■ WHAT IS REQUIRED
Except for the pictures, retype the records that follow exactly.
(Beginning of TASK INPUT)
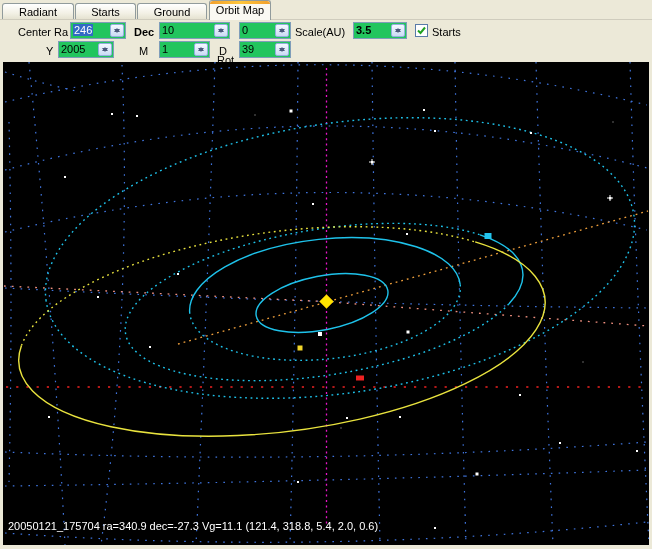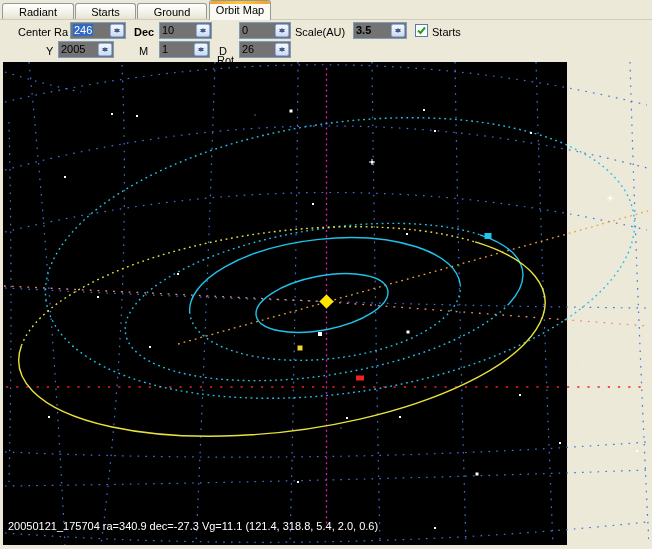"246" .spin { background: #737373 -> #22c55e }
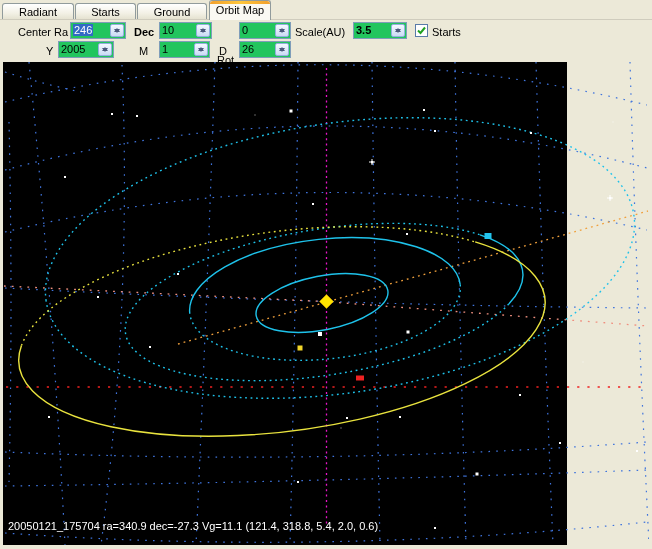"10" div.spin { width: 53px -> 71px }
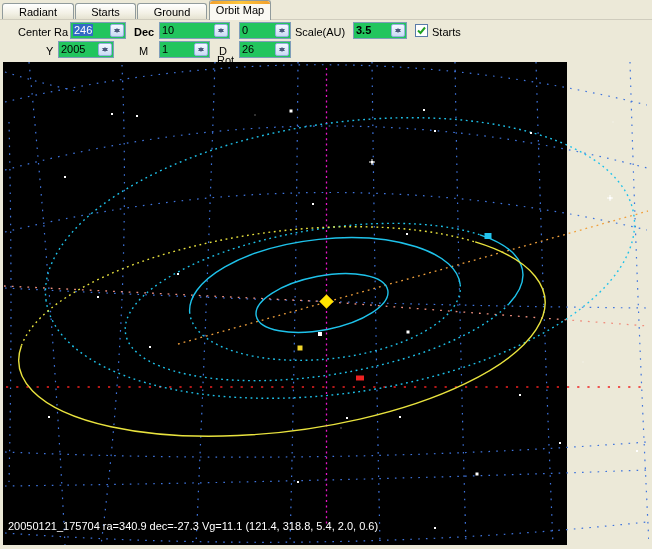"26" span.val { text: 26 -> 39 }
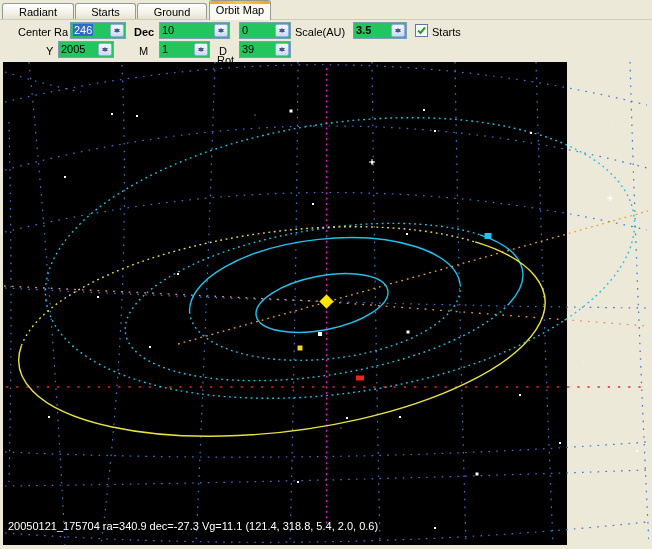"20050121_175704 ra=340.9 dec=-27.3" .plot { width: 564px -> 646px }
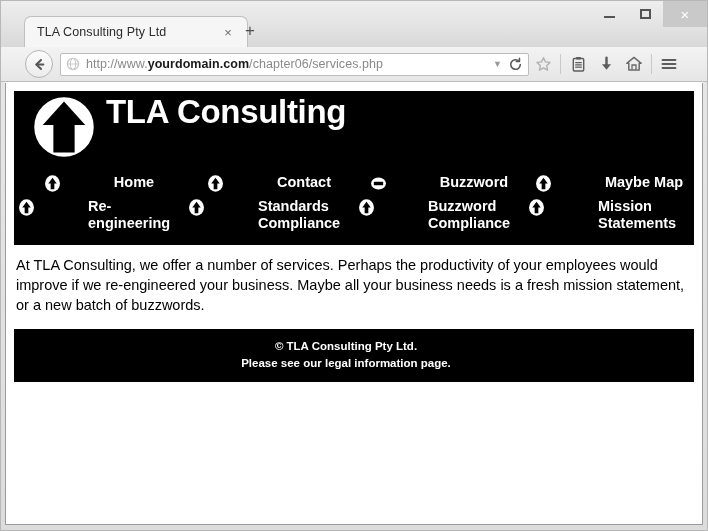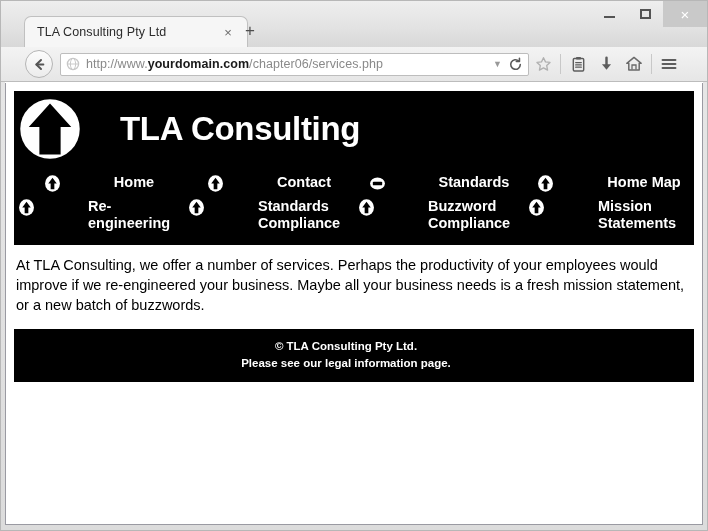"TLA Consulting" .brand { align-items: center -> none; gap: 28px -> none; padding: 2px 0 2px 2px -> 2px 0 2px 16px }
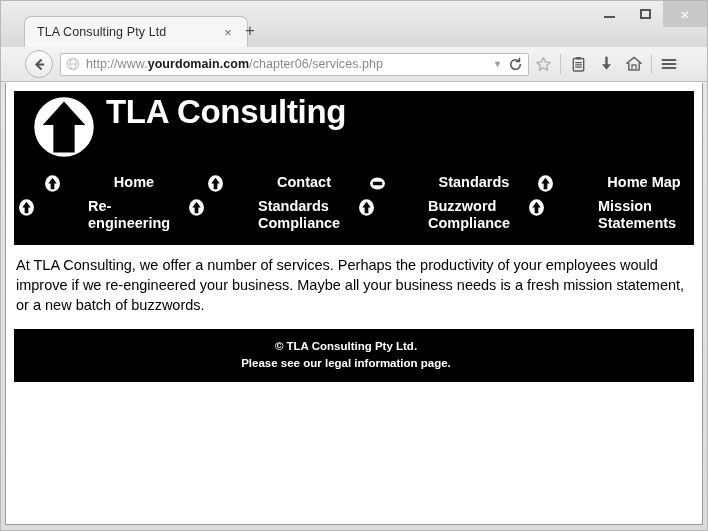"Standards" span.nav-label { text: Standards -> Buzzword }
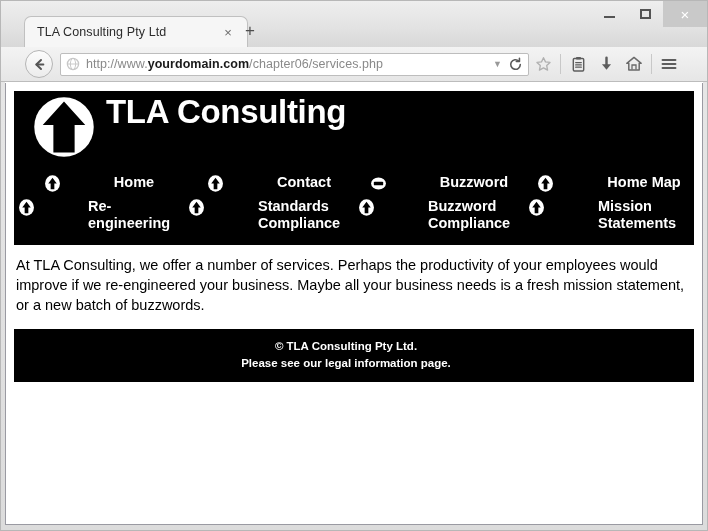"Home Map" span.nav-label { text: Home -> Maybe }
(End of TASK INPUT)
■ TASK OUTPUT
"246" .spin { background: #737373 -> #22c55e }
"10" div.spin { width: 53px -> 71px }
"26" span.val { text: 26 -> 39 }
"20050121_175704 ra=340.9 dec=-27.3" .plot { width: 564px -> 646px }
"TLA Consulting" .brand { align-items: center -> none; gap: 28px -> none; padding: 2px 0 2px 2px -> 2px 0 2px 16px }
"Standards" span.nav-label { text: Standards -> Buzzword }
"Home Map" span.nav-label { text: Home -> Maybe }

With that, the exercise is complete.